Structured diff data
- Opening Delimiter -

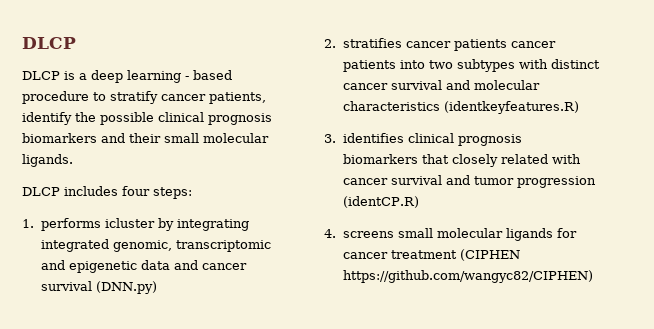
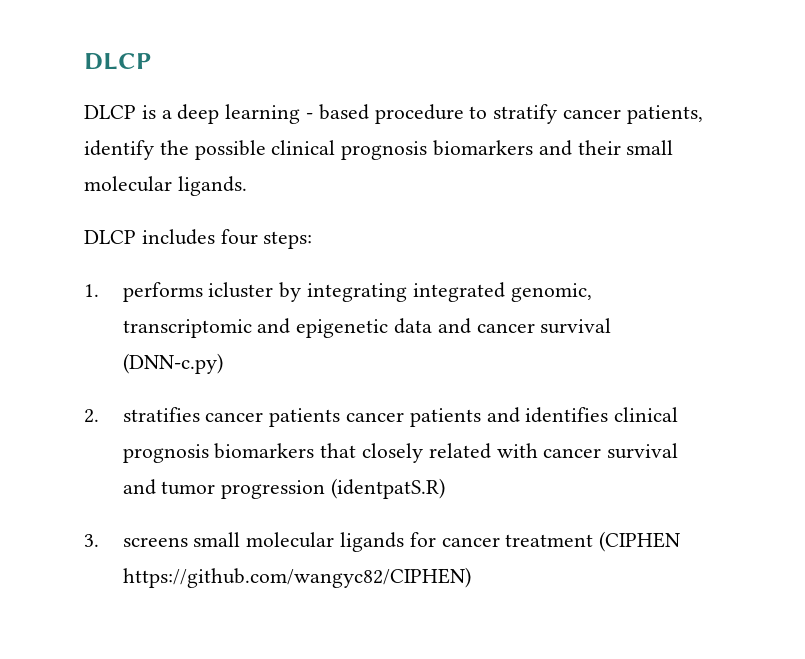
- 1. performs icluster by integrating integrated genomic, transcriptomic and epigenetic data and cancer survival (DNN.py)
+ 1. performs icluster by integrating integrated genomic, transcriptomic and epigenetic data and cancer survival (DNN-c.py)
- 2. stratifies cancer patients cancer patients into two subtypes with distinct cancer survival and molecular characteristics (identkeyfeatures.R)
- 3. identifies clinical prognosis biomarkers that closely related with cancer survival and tumor progression (identCP.R)
- 4. screens small molecular ligands for cancer treatment (CIPHEN https://github.com/wangyc82/CIPHEN)
+ 2. stratifies cancer patients cancer patients and identifies clinical prognosis biomarkers that closely related with cancer survival and tumor progression (identpatS.R)
+ 3. screens small molecular ligands for cancer treatment (CIPHEN https://github.com/wangyc82/CIPHEN)

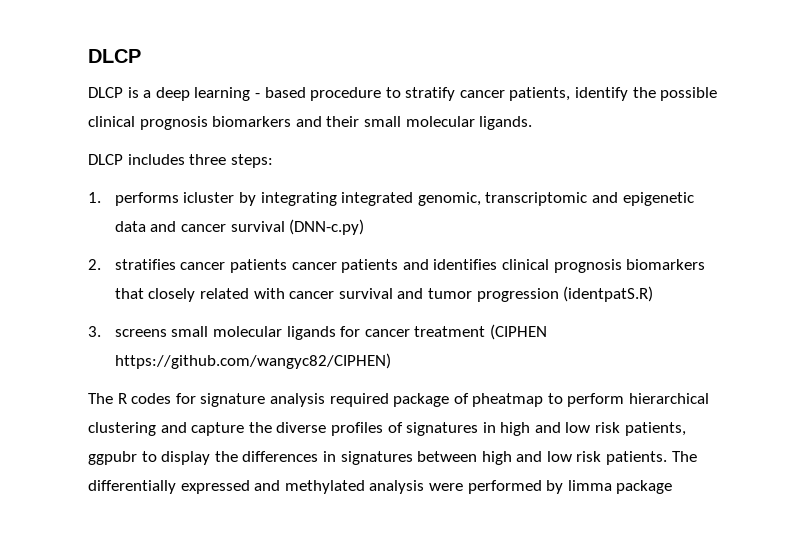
- DLCP includes four steps:
+ DLCP includes three steps:
+ The R codes for signature analysis required package of pheatmap to perform hierarchical clustering and capture the diverse profiles of signatures in high and low risk patients, ggpubr to display the differences in signatures between high and low risk patients. The differentially expressed and methylated analysis were performed by limma package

- Closing Delimiter -

DESCRIPTION OF THE TASK: Above are the records; print them all exactly and keep the pictures out.

SOLUTION:
- 1. performs icluster by integrating integrated genomic, transcriptomic and epigenetic data and cancer survival (DNN.py)
+ 1. performs icluster by integrating integrated genomic, transcriptomic and epigenetic data and cancer survival (DNN-c.py)
- 2. stratifies cancer patients cancer patients into two subtypes with distinct cancer survival and molecular characteristics (identkeyfeatures.R)
- 3. identifies clinical prognosis biomarkers that closely related with cancer survival and tumor progression (identCP.R)
- 4. screens small molecular ligands for cancer treatment (CIPHEN https://github.com/wangyc82/CIPHEN)
+ 2. stratifies cancer patients cancer patients and identifies clinical prognosis biomarkers that closely related with cancer survival and tumor progression (identpatS.R)
+ 3. screens small molecular ligands for cancer treatment (CIPHEN https://github.com/wangyc82/CIPHEN)

- DLCP includes four steps:
+ DLCP includes three steps:
+ The R codes for signature analysis required package of pheatmap to perform hierarchical clustering and capture the diverse profiles of signatures in high and low risk patients, ggpubr to display the differences in signatures between high and low risk patients. The differentially expressed and methylated analysis were performed by limma package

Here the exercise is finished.